Anasayfa /
İçtihat /
Yargıtay Karar No : 4489 - Karar Yıl 2011 / Esas No : 4111 - Esas Yıl 2011
MAHKEMESİ :Çorlu Aile Mahkemesi TARİHİ :16.12.2009NUMARASI :Esas no:2009/469 Karar no:2009/1134Taraflar arasındaki davanın yapılan muhakemesi sonunda mahalli mahkemece verilen ve yukarıda tarih numarası gösterilen hüküm temyiz edilmekle evrak okunup gereği görüşülüp düşünüldü.Üzerinde, ipotek tesis edilen taşınmazın aile konutu olduğu tartışmasızdır. Konut üzerinde hak sahibi olan davalı kocanın, eşinin rızasını almaksızın müdür olarak çalıştığı davalı şirketin doğmuş ve doğacak borçlarının teminatı olmak üzere 23.01.2007 tarihinde davalı banka lehine ipotek tesis ettirdiği anlaşılmaktadır. Taşınmazın tapu kaydında, ipotek tesisine ilişkin işlemden önce aile konutu olduğuna ilişkin bir şerh bulunmadığına göre, lehine ipotek tesis edilmiş olan banka iyiniyetli ise bu kazanımının korunacağında kuşku yoktur (TMK.md.1023). Kanunun iyiniyete hukuki bir sonuç bağladığı durumlarda, asıl olan iyiniyetin varlığıdır. Ancak durumun gereklerine göre kendisinden beklenen özeni göstermeyen kimse iyiniyet iddiasında bulunamaz (TMK.md.3).
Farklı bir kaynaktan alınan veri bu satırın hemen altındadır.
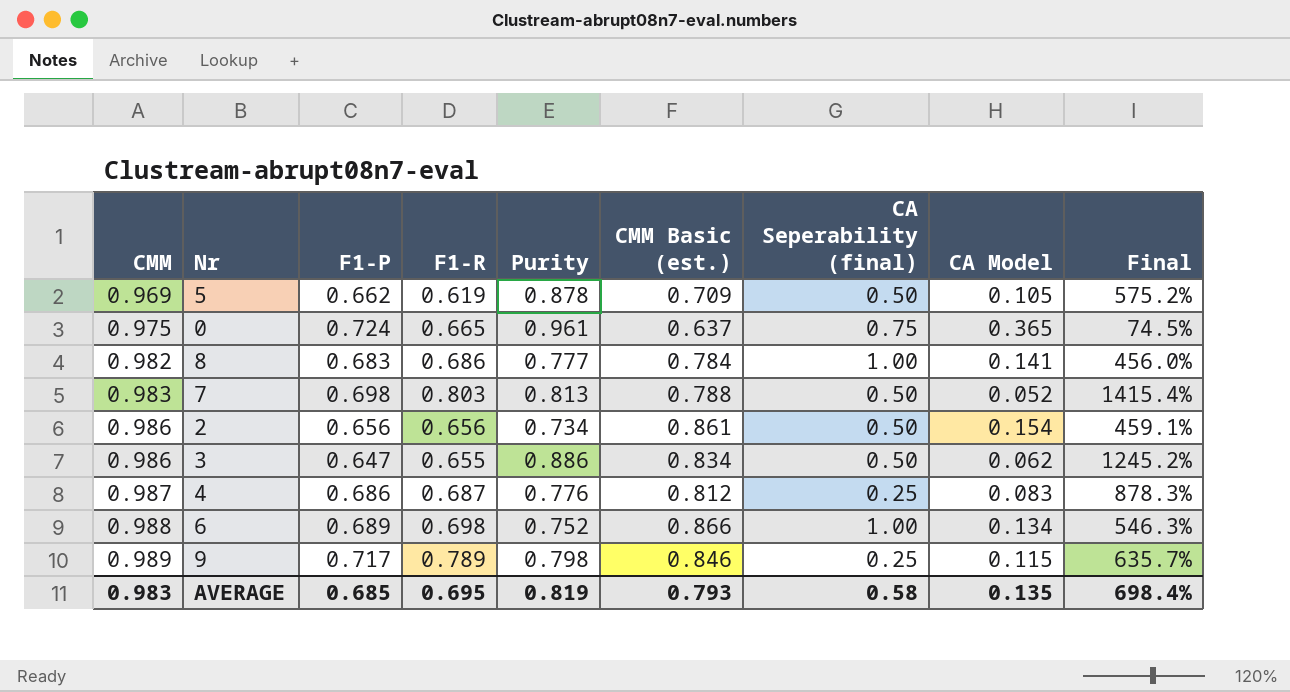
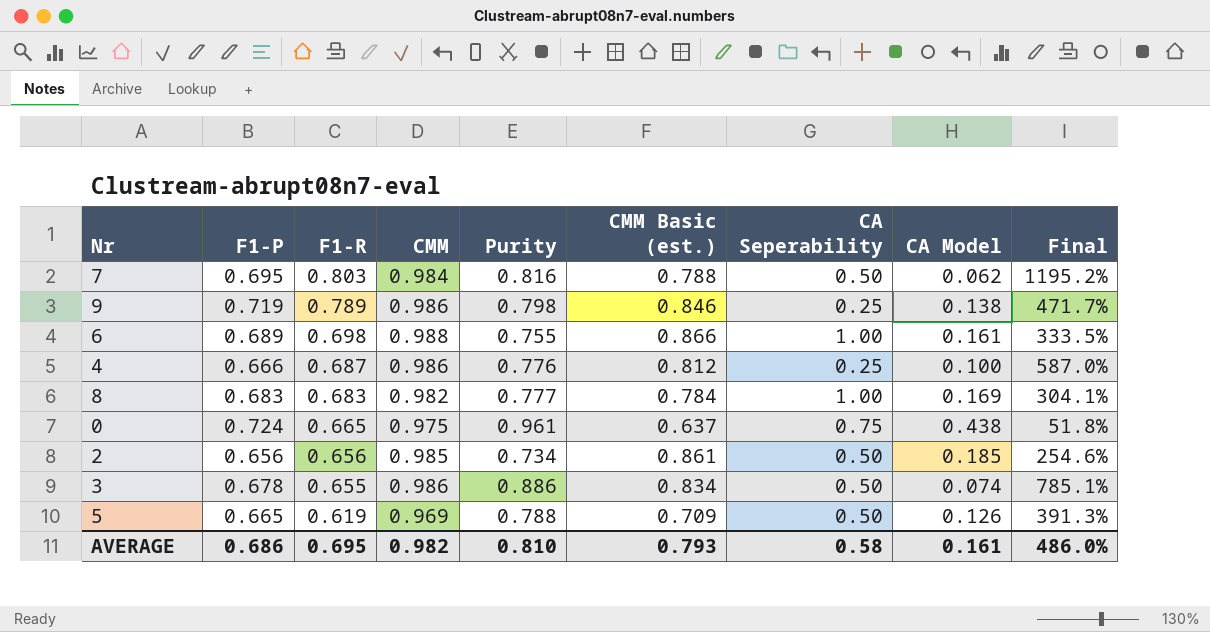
row order: CMM ascending -> F1-R descending
column CMM | position: 1 -> 4
column name: CA Seperability (final) -> CA Seperability
column Final | formula: ([CMM Basic (est.)] - [CA Model]) / [CA Model] -> ([F1-R] - [CA Model]) / [CA Model]
7 | F1-P: 0.698 -> 0.695
7 | CMM: 0.983 -> 0.984
7 | Purity: 0.813 -> 0.816
7 | CA Model: 0.052 -> 0.062
9 | F1-P: 0.717 -> 0.719
9 | CMM: 0.989 -> 0.986
9 | CA Model: 0.115 -> 0.138
6 | Purity: 0.752 -> 0.755
6 | CA Model: 0.134 -> 0.161
4 | F1-P: 0.686 -> 0.666
4 | CMM: 0.987 -> 0.986
4 | CA Model: 0.083 -> 0.100
8 | F1-R: 0.686 -> 0.683
8 | CA Model: 0.141 -> 0.169
0 | CA Model: 0.365 -> 0.438
2 | CMM: 0.986 -> 0.985
2 | CA Model: 0.154 -> 0.185
3 | F1-P: 0.647 -> 0.678
3 | CA Model: 0.062 -> 0.074
5 | F1-P: 0.662 -> 0.665
5 | Purity: 0.878 -> 0.788
5 | CA Model: 0.105 -> 0.126
AVERAGE | F1-P: 0.685 -> 0.686
AVERAGE | CMM: 0.983 -> 0.982
AVERAGE | Purity: 0.819 -> 0.810
AVERAGE | CA Model: 0.135 -> 0.161
AVERAGE | Final: 698.4% -> 486.0%

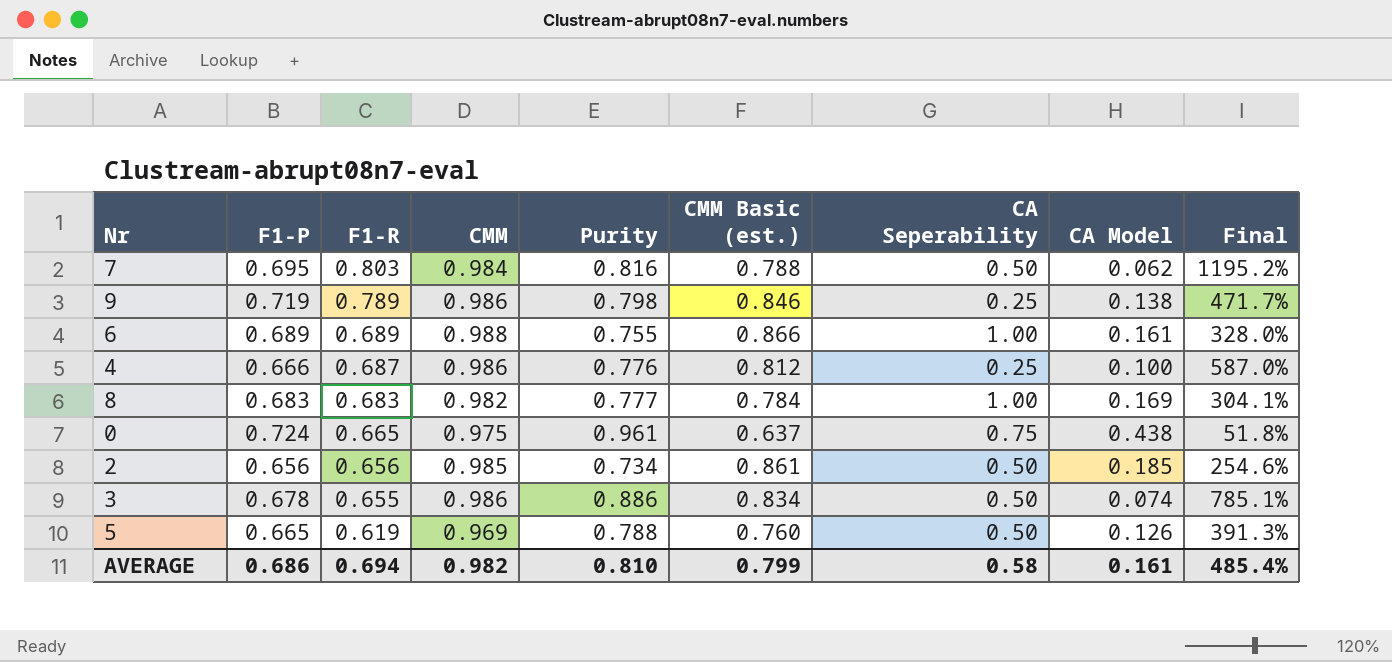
6 | F1-R: 0.698 -> 0.689
6 | Final: 333.5% -> 328.0%
5 | CMM Basic (est.): 0.709 -> 0.760
AVERAGE | F1-R: 0.695 -> 0.694
AVERAGE | CMM Basic (est.): 0.793 -> 0.799
AVERAGE | Final: 486.0% -> 485.4%

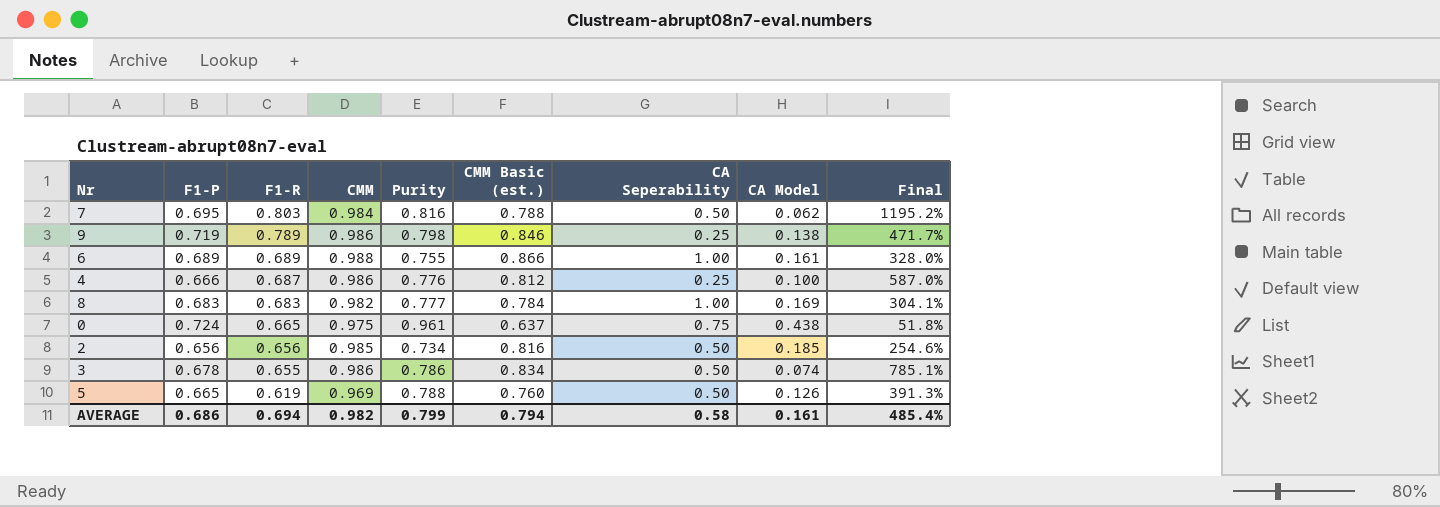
2 | CMM Basic (est.): 0.861 -> 0.816
3 | Purity: 0.886 -> 0.786
AVERAGE | Purity: 0.810 -> 0.799
AVERAGE | CMM Basic (est.): 0.799 -> 0.794

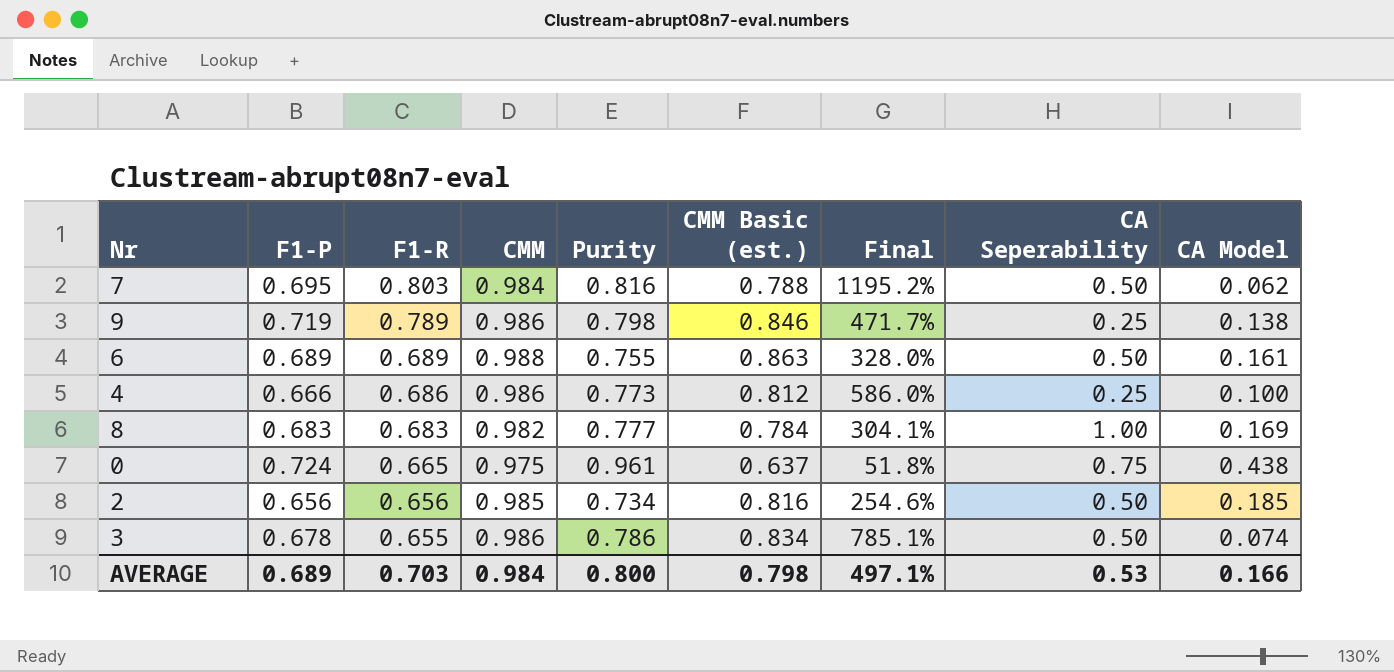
column Final | position: 9 -> 7
row 5: 0.665 | 0.619 | 0.969 | 0.788 | 0.760 | 0.50 | 0.126 | 391.3% -> none
6 | CMM Basic (est.): 0.866 -> 0.863
6 | CA Seperability: 1.00 -> 0.50
4 | F1-R: 0.687 -> 0.686
4 | Purity: 0.776 -> 0.773
4 | Final: 587.0% -> 586.0%
AVERAGE | F1-P: 0.686 -> 0.689
AVERAGE | F1-R: 0.694 -> 0.703
AVERAGE | CMM: 0.982 -> 0.984
AVERAGE | Purity: 0.799 -> 0.800
AVERAGE | CMM Basic (est.): 0.794 -> 0.798
AVERAGE | Final: 485.4% -> 497.1%
AVERAGE | CA Seperability: 0.58 -> 0.53
AVERAGE | CA Model: 0.161 -> 0.166

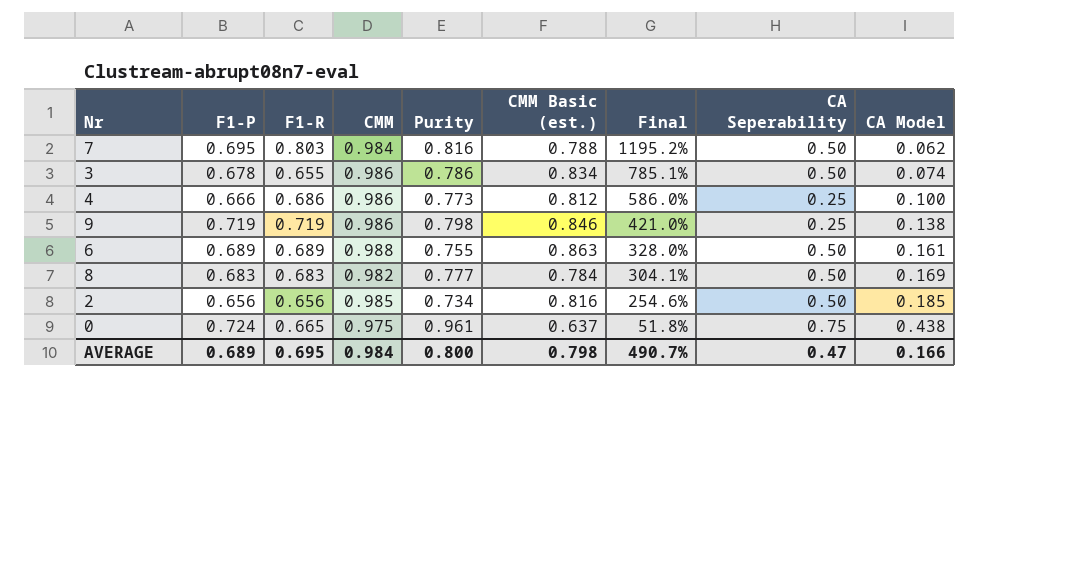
row order: F1-R descending -> Final descending
9 | F1-R: 0.789 -> 0.719
9 | Final: 471.7% -> 421.0%
8 | CA Seperability: 1.00 -> 0.50
AVERAGE | F1-R: 0.703 -> 0.695
AVERAGE | Final: 497.1% -> 490.7%
AVERAGE | CA Seperability: 0.53 -> 0.47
Lehine ipotek tesis edilen davalı banka tacirdir. Ticaretine ait bütün faaliyetlerinde basiretli bir işadamı gibi hareket etmesi yasa gereğidir (TTK.md.20/2). Bu gereklilik teminat olarak gösterilen taşınmazın hukuki ve fiili durumunu bilmeyi de içerir. Bunu yapmamışsa özenli davranmamış demektir. Bu bakımdan davalı bankanın basiretli davranmadığı açık olup, iyiniyet iddiası haklı değildir. O halde, aile konutu üzerindeki hakların sınırlanması niteliğindeki ipotek tesisine ilişkin işlemin iptali ve sicildeki ipoteğin terkinine karar verilmesi gerekirken, isteğin reddi doğru bulunmamıştır.SONUÇ: Temyiz edilen hükmün yukarıda gösterilen sebeplerle BOZULMASINA, temyiz peşin harcının istek halinde yatırana geri verilmesine, işbu kararın tebliğinden itibaren 15 gün içinde karar düzeltme yolu açık olmak üzere oybirliğiyle karar verildi.